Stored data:
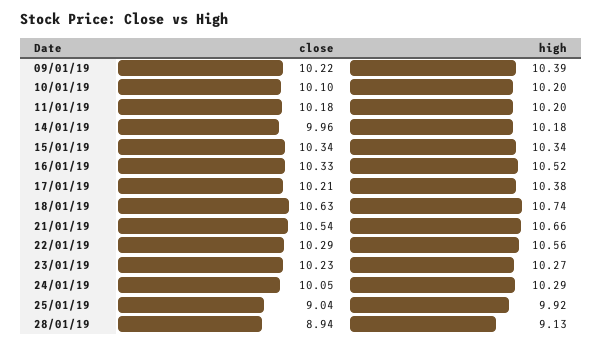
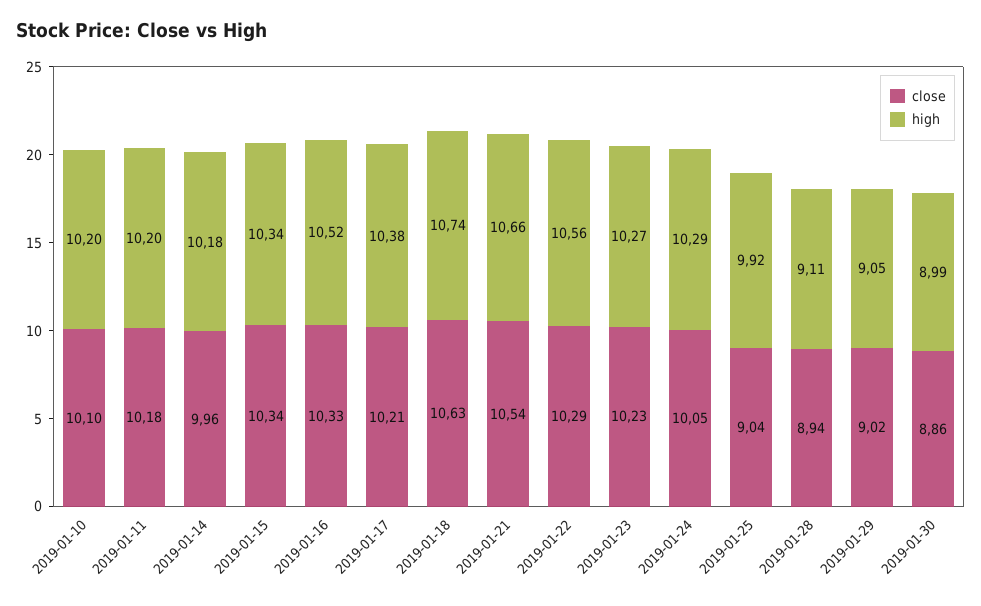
close, 09/01/19: 10.22 -> none
high, 09/01/19: 10.39 -> none
high, 28/01/19: 9.13 -> 9.11
close, 2019-01-29: none -> 9.02
high, 2019-01-29: none -> 9.05
close, 2019-01-30: none -> 8.86
high, 2019-01-30: none -> 8.99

(Prompt)
For the string "high", filter the data and copy out each line where it occurs.

(Written response)
high, 09/01/19: 10.39 -> none
high, 28/01/19: 9.13 -> 9.11
high, 2019-01-29: none -> 9.05
high, 2019-01-30: none -> 8.99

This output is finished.